Question
Arcadia, Incorporated, acquired 100 percent of the voting shares of Bruno Company on January 1, 2023. In exchange, Arcadia paid $455,000 in cash and issued
Arcadia, Incorporated, acquired 100 percent of the voting shares of Bruno Company on January 1, 2023. In exchange, Arcadia paid $455,000 in cash and issued 100,000 shares of its own $1 par value common stock. On this date, Arcadia's stock had a fair value of $15 per share. The combination is a statutory merger with Bruno subsequently dissolved as a legal corporation. Brunos assets and liabilities are assigned to a new reporting unit.
The following shows fair values for the Bruno reporting unit for January 1, 2023, along with respective carrying amounts on December 31, 2024.
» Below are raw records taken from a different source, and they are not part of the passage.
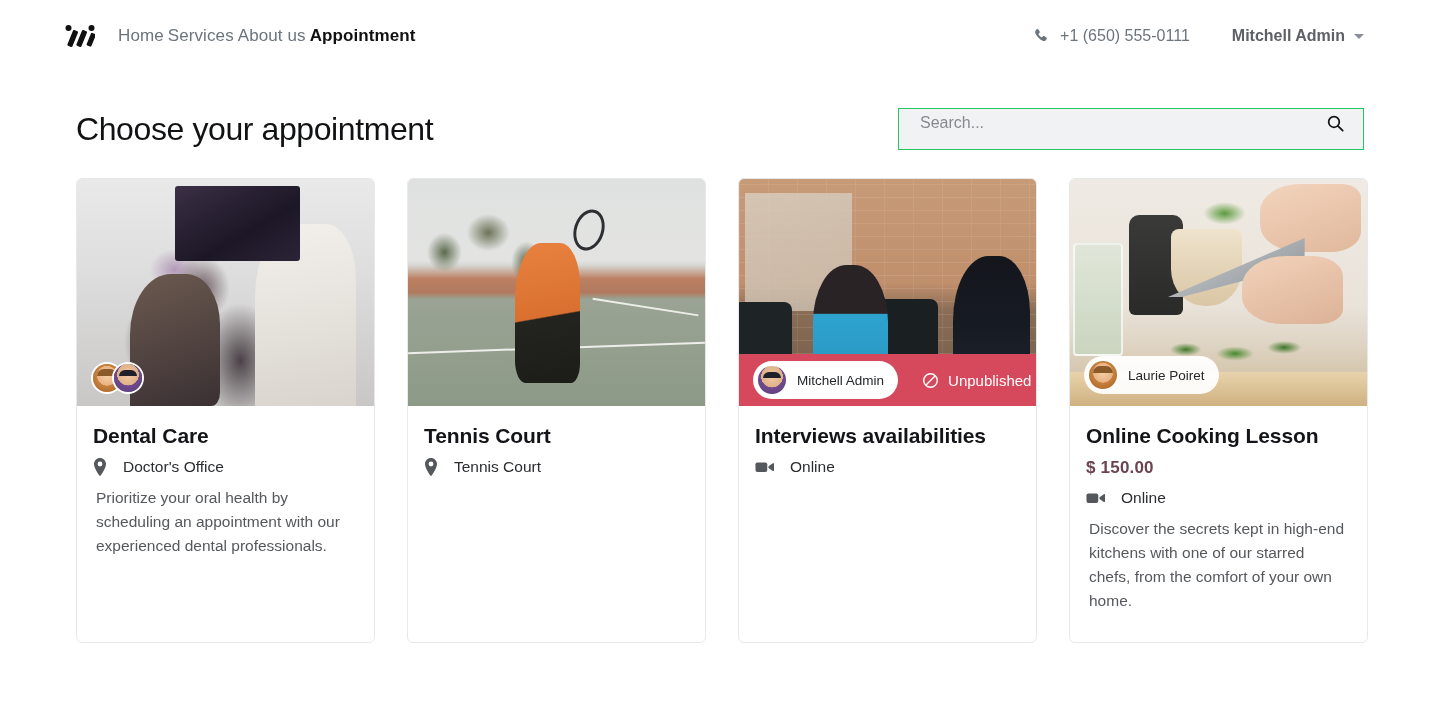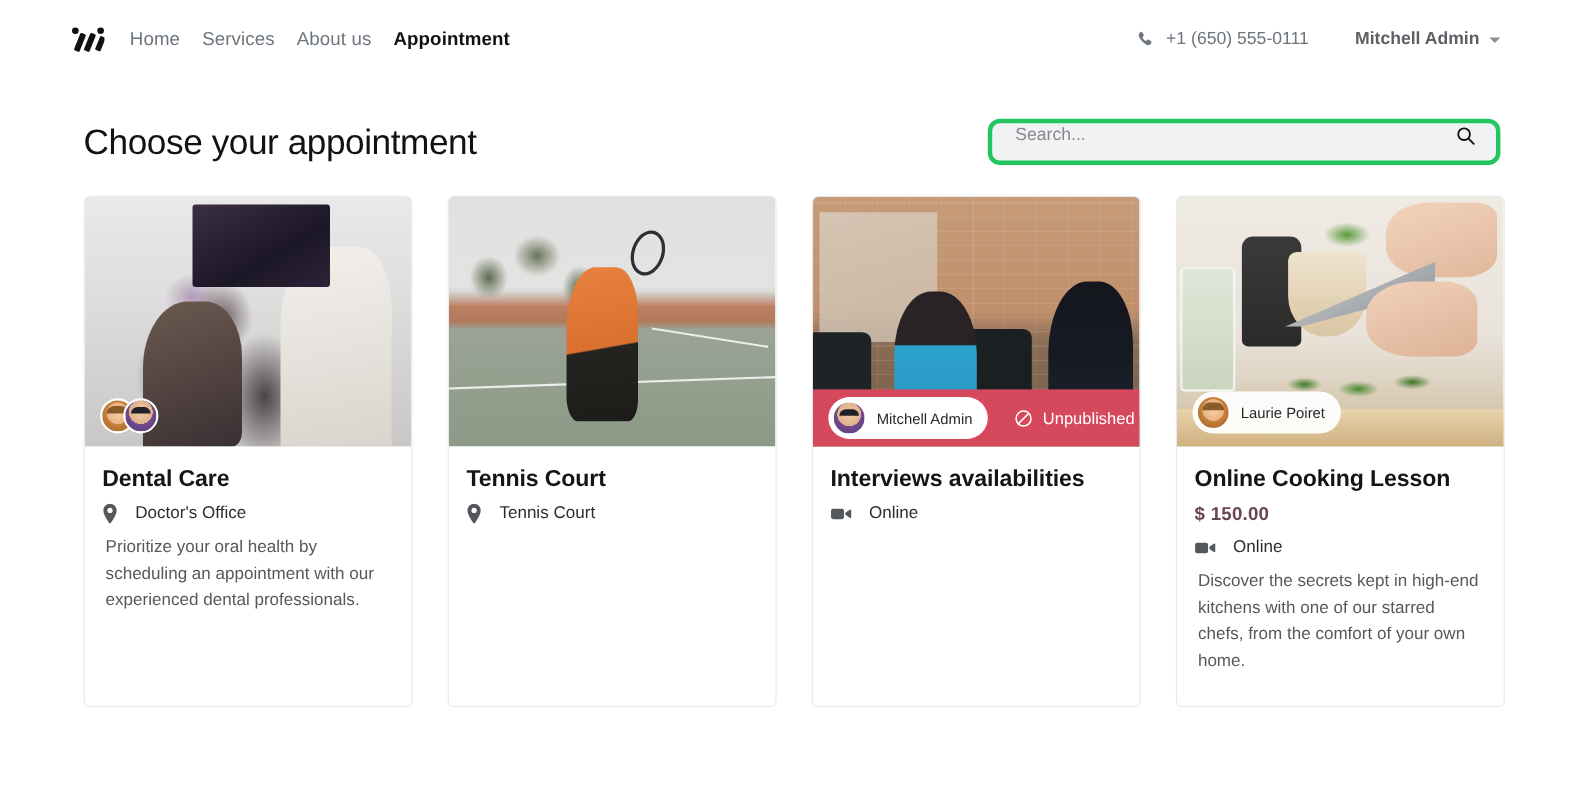--- a/index.html
+++ b/index.html
@@ -19,21 +19,21 @@
     align-items: center;
     padding: 0 76px 0 60px;
     background: #ffffff;
   }
   .brand {
     width: 40px; height: 34px;
     display: flex; align-items: center; justify-content: center;
     margin-right: 16px;
     flex: 0 0 auto;
   }
-  .nav-links { display: flex; align-items: center; gap: 16px; }
+  .nav-links { display: flex; align-items: center; }
   .nav-link {
     font-size: 17px;
     color: #6c757d;
     text-decoration: none;
     padding: 4px 2px;
     white-space: nowrap;
     letter-spacing: 0.1px;
   }
   .nav-link.active { color: #111; font-weight: 600; }
   .nav-spacer { flex: 1 1 auto; }
@@ -64,22 +64,22 @@
     font-size: 32px;
     font-weight: 400;
     color: #111214;
     letter-spacing: -0.4px;
     margin: 0;
     line-height: 1.2;
   }
   .search-wrap {
     width: 466px; height: 42px;
     background: #f1f2f3;
-    border: 4px solid #22c55e;
-    border-radius: 11px;
+    border: 1px solid #22c55e;
+    border-radius: 0;
     display: flex; align-items: center;
     padding: 0 16px 12px 19px;
   }
   .search-input {
     flex: 1 1 auto;
     border: none; outline: none; background: transparent;
     font-family: "Liberation Sans", sans-serif;
     font-size: 16px;
     color: #3c4043;
   }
Bruno Reporting Unit | Fair Values 1/1/23 | Carrying Amounts 12/31/24 |
---|---|---|
Cash | $ 92,000 | $ 49,000 |
Receivables | 208,250 | 244,000 |
Inventory | 234,000 | 259,000 |
Patents | 753,500 | 864,000 |
Royalty agreements | 597,250 | 576,000 |
Equipment (net) | 397,500 | 297,000 |
Goodwill | ? | 410,000 |
Accounts payable | (97,500) | (187,000) |
Long-term liabilities | (640,000) | (542,000) |
Note: Parentheses indicate a credit balance.
Required:
Prepare Arcadia's journal entry to record the assets acquired and the liabilities assumed in the Bruno merger on January 1, 2023.
On December 31, 2024, Arcadia opts to forgo any goodwill impairment qualitative assessment and estimates that the total fair value of the entire Bruno reporting unit is $1,710,000. What amount of goodwill impairment, if any, should Arcadia recognize on its 2024 income statement?